**What to produce:**
Tally the lines below that hold the string "span", and give only the tally.

**Records provided:**
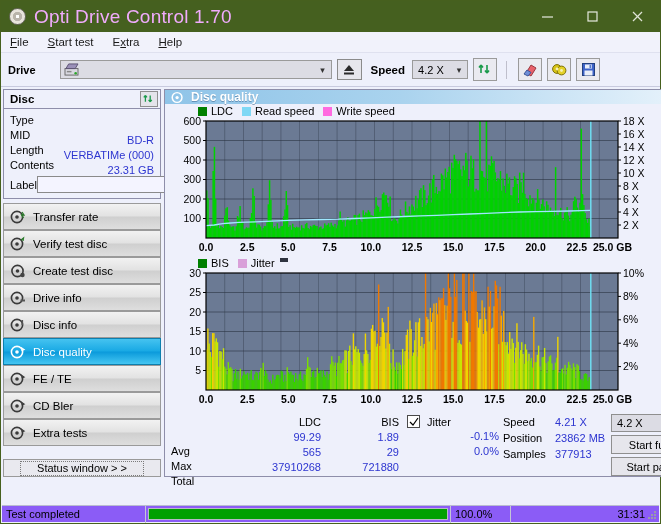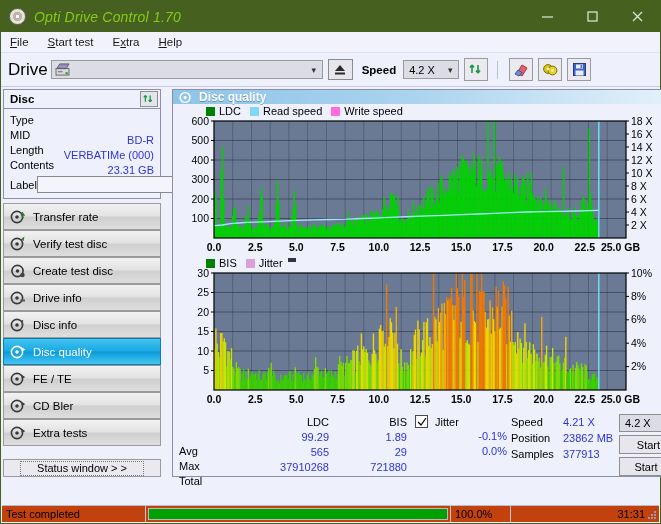--- a/index.html
+++ b/index.html
@@ -23,7 +23,7 @@
   .tb-icon{width:17px;height:17px;border-radius:50%;
     background:radial-gradient(circle at 50% 50%, #ffffff 0 16%, #b9b4aa 17% 42%, #e8e4dc 43% 75%, #8d8880 76% 100%);
     border:1px solid #6a6a60;box-sizing:border-box;margin-right:8px;}
-  .tb-title{color:#84cc16;font-size:14px;letter-spacing:.2px;font-style:italic;}
+  .tb-title{color:#f0abfc;font-size:19px;letter-spacing:.2px;}
   .tb-spacer{flex:1;}
   .tb-btn{width:45px;height:31px;display:flex;align-items:center;justify-content:center;color:#e7eadf;}
   .tb-btn svg{display:block;}

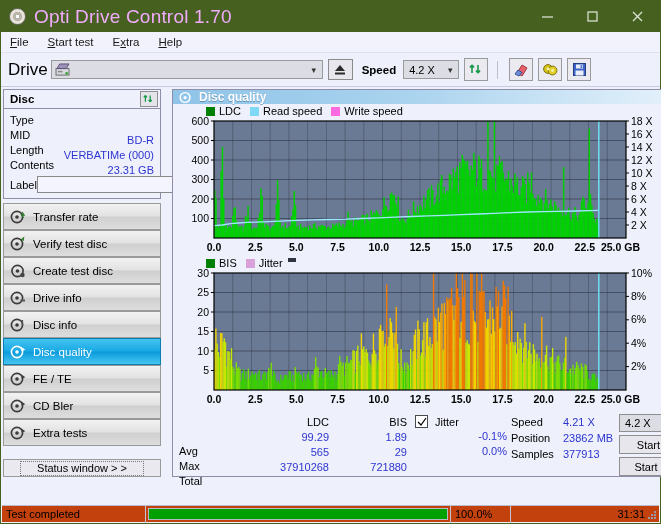--- a/index.html
+++ b/index.html
@@ -35,7 +35,7 @@
   
   .toolbar{height:34px;background:#eef0fb;display:flex;align-items:center;
     padding:0 7px;box-sizing:border-box;border-bottom:1px solid #c8cade;}
-  .tbl-label{font-weight:normal;font-size:17px;margin-right:3px;}
+  .tbl-label{font-weight:bold;font-size:11px;margin-right:24px;}
   .combo{
     height:19px;border:1px solid #9a9a9a;background:#dcdce4;
     display:flex;align-items:center;box-sizing:border-box;font-size:11px;

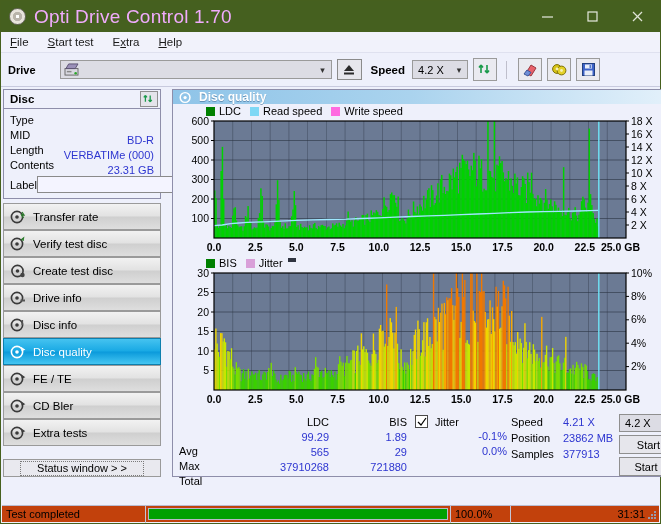--- a/index.html
+++ b/index.html
@@ -55,7 +55,7 @@
   }
   .sep{width:1px;height:18px;background:#bfbfcc;margin:0 6px 0 9px;}
   
-  .body{display:flex;height:390px;padding:2px 2px 0 2px;box-sizing:border-box;gap:8px;}
+  .body{display:flex;height:390px;padding:2px 2px 0 2px;box-sizing:border-box;}
   
   .sidebar{width:158px;flex:none;display:flex;flex-direction:column;}
   .discbox{border:1px solid #8e8eaa;background:#eef0fb;box-sizing:border-box;}

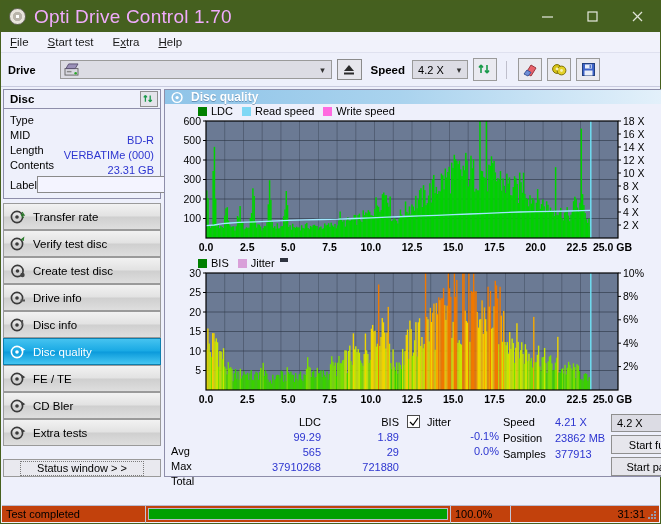--- a/index.html
+++ b/index.html
@@ -133,7 +133,7 @@
   
   .statusbar{
     position:absolute;left:1px;right:1px;bottom:1px;height:17px;
-    background:#c2410c;display:flex;align-items:center;font-size:11px;
+    background:#8b5cf6;display:flex;align-items:center;font-size:11px;
     border-top:1px solid #b9bcd0;box-sizing:border-box;
   }
   .sb-cell{border-right:1px solid #c3c5d6;height:17px;display:flex;align-items:center;padding:0 4px;box-sizing:border-box;}

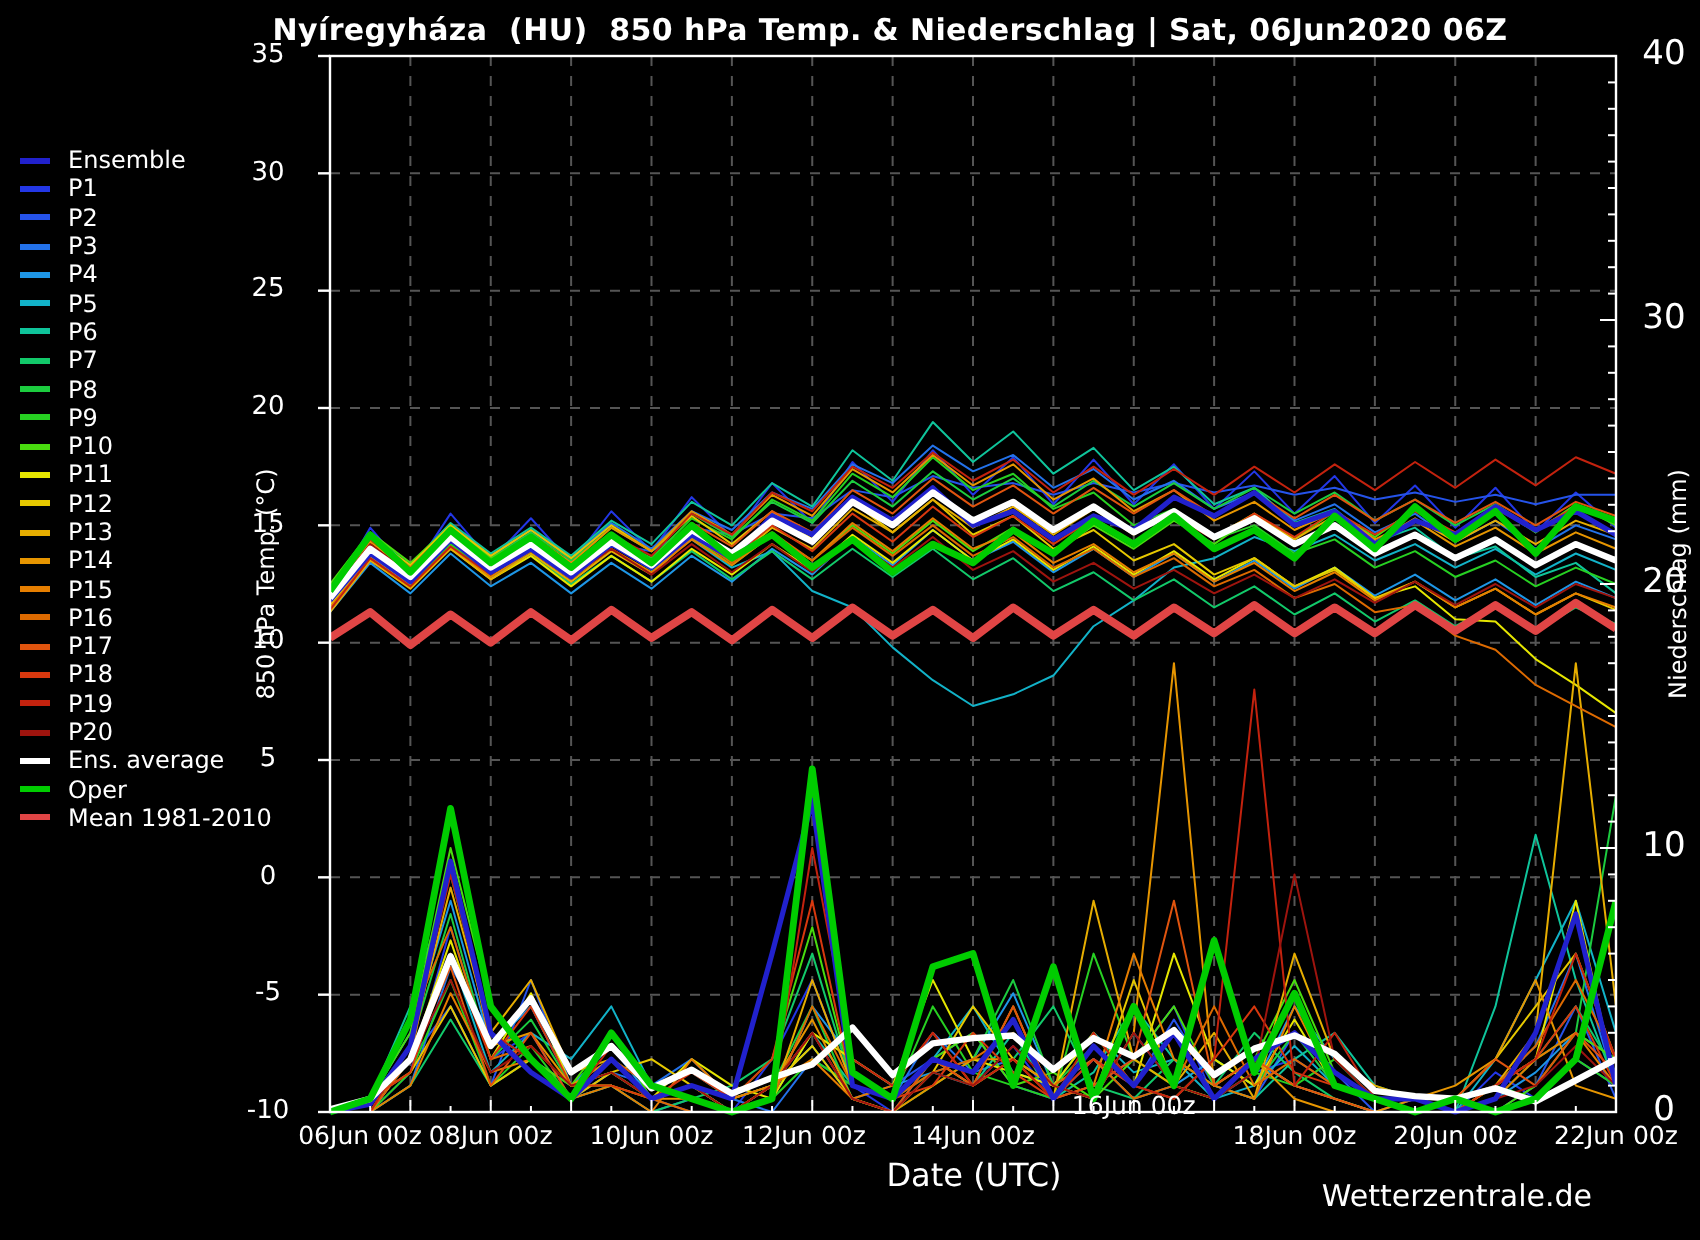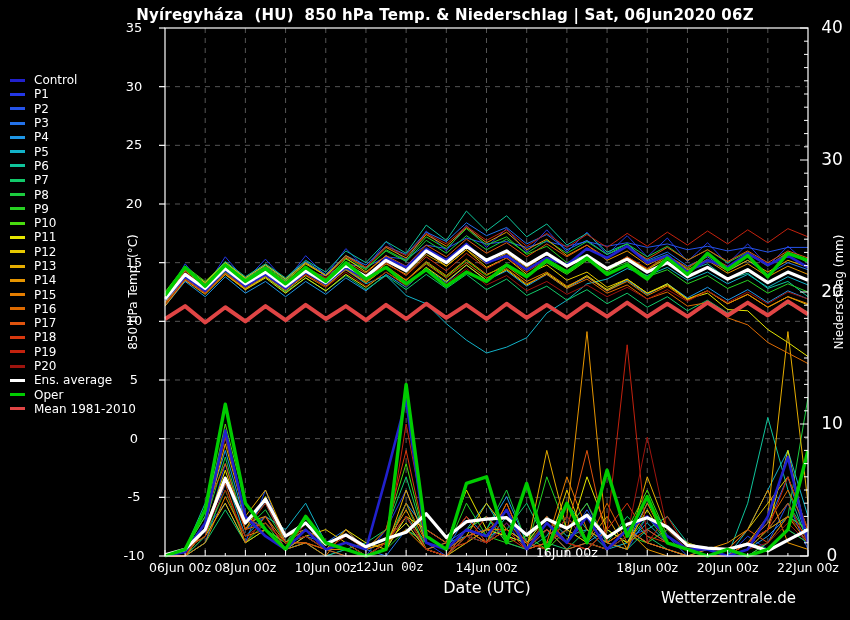--- a/index.html
+++ b/index.html
@@ -202,7 +202,7 @@
   <div id="legend">
       <div class="leg-row">
         <span class="leg-swatch" style="background: rgb(33, 33, 205);"></span>
-        <span class="leg-label">Control</span>
+        <span class="leg-label">Ensemble</span>
       </div>
       <div class="leg-row">
         <span class="leg-swatch" style="background: rgb(35, 55, 230);"></span>

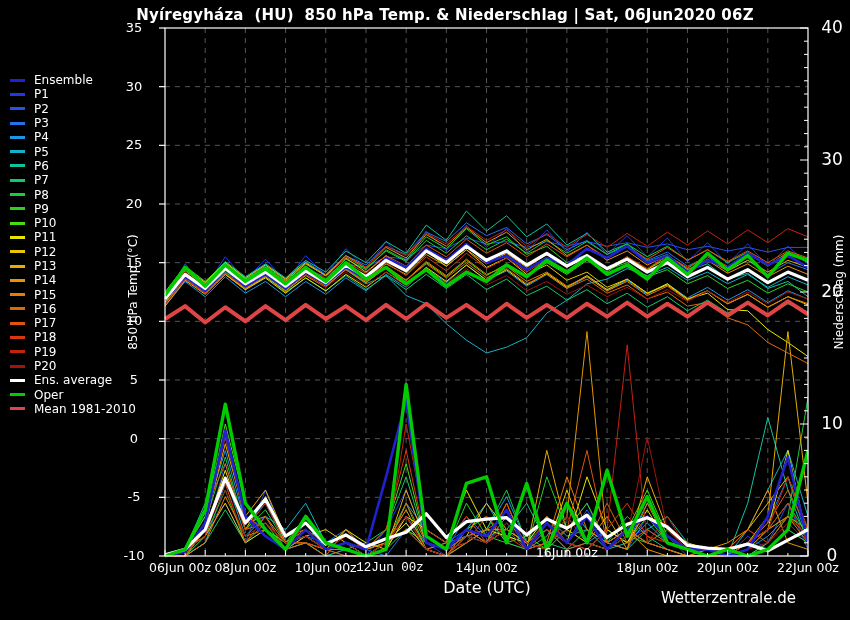--- a/index.html
+++ b/index.html
@@ -321,7 +321,7 @@
       <div class="xtick" style="left: 119px; top: 561px; text-align: right;">06Jun 00z</div>
       <div class="xtick" style="left: 199.375px; top: 561px;">08Jun 00z</div>
       <div class="xtick" style="left: 279.75px; top: 561px;">10Jun 00z</div>
-      <div class="xtick" style="left: 344px; top: 561px; font-family: Liberation Mono, monospace;">12Jun 00z</div>
+      <div class="xtick" style="left: 356px; top: 561px;">12Jun 00z</div>
       <div class="xtick" style="left: 440.5px; top: 561px;">14Jun 00z</div>
       <div class="xtick" style="left: 520.875px; top: 546px;">16Jun 00z</div>
       <div class="xtick" style="left: 601.25px; top: 561px;">18Jun 00z</div>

**Exercise output:**
4